● Task brief
The expected answer is a copy of every line in the listing that has the word "面对记者的采访".
Source data START
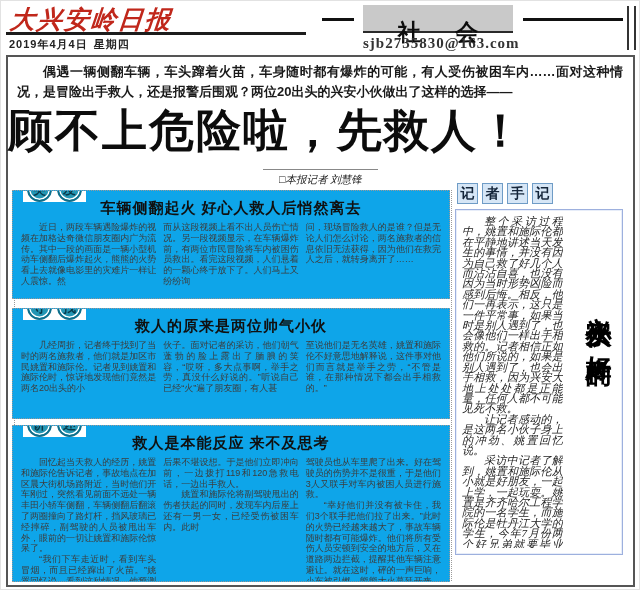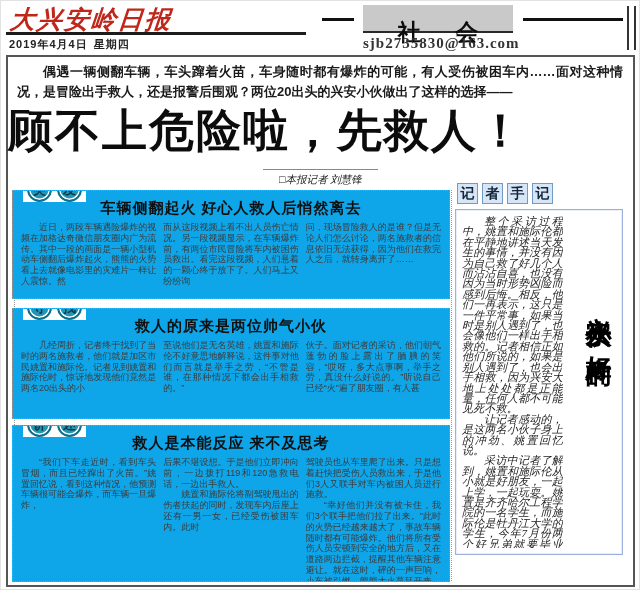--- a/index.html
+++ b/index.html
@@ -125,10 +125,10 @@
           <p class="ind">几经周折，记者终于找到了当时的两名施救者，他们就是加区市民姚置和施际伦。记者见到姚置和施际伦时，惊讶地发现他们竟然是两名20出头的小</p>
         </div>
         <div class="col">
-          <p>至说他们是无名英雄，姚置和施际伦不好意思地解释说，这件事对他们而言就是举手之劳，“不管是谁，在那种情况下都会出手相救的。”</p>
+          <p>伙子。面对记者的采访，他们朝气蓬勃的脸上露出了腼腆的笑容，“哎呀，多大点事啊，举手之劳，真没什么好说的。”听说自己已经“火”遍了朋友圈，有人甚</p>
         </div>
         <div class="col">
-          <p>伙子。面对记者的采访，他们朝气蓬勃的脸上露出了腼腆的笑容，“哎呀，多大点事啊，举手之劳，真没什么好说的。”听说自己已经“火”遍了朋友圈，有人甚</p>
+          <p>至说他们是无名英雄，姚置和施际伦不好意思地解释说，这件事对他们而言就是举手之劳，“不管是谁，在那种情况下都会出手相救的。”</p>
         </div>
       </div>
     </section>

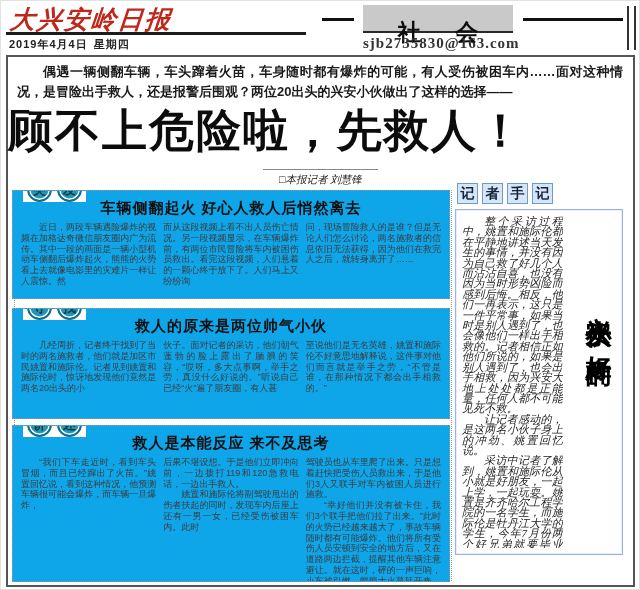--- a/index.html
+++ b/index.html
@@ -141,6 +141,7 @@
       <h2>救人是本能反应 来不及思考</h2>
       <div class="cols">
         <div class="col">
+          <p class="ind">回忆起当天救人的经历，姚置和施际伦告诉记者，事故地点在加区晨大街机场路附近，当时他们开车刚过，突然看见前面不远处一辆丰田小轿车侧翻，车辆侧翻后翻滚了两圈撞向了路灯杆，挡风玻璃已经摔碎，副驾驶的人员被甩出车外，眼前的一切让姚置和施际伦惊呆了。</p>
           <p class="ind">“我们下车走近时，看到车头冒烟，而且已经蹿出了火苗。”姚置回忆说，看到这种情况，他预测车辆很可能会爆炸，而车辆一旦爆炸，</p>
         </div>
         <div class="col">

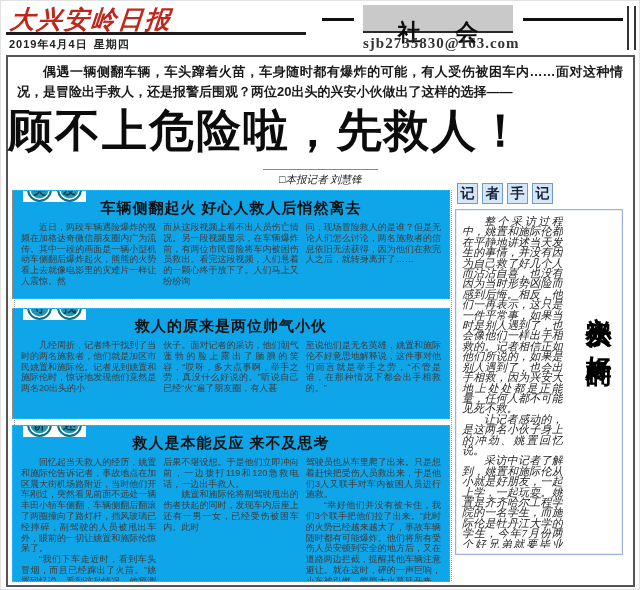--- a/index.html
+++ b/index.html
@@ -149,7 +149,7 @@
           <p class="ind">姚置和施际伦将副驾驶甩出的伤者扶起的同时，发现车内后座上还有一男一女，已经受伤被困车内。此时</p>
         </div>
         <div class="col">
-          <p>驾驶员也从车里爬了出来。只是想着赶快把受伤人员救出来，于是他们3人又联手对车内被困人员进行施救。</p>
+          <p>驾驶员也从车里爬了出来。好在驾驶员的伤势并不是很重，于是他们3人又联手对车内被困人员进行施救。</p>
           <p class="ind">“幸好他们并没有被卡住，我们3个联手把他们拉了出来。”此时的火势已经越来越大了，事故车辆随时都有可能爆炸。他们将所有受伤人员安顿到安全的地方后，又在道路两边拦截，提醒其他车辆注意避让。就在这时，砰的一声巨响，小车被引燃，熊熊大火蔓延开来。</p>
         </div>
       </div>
Source data END
● Output
+          <p>伙子。面对记者的采访，他们朝气蓬勃的脸上露出了腼腆的笑容，“哎呀，多大点事啊，举手之劳，真没什么好说的。”听说自己已经“火”遍了朋友圈，有人甚</p>
-          <p>伙子。面对记者的采访，他们朝气蓬勃的脸上露出了腼腆的笑容，“哎呀，多大点事啊，举手之劳，真没什么好说的。”听说自己已经“火”遍了朋友圈，有人甚</p>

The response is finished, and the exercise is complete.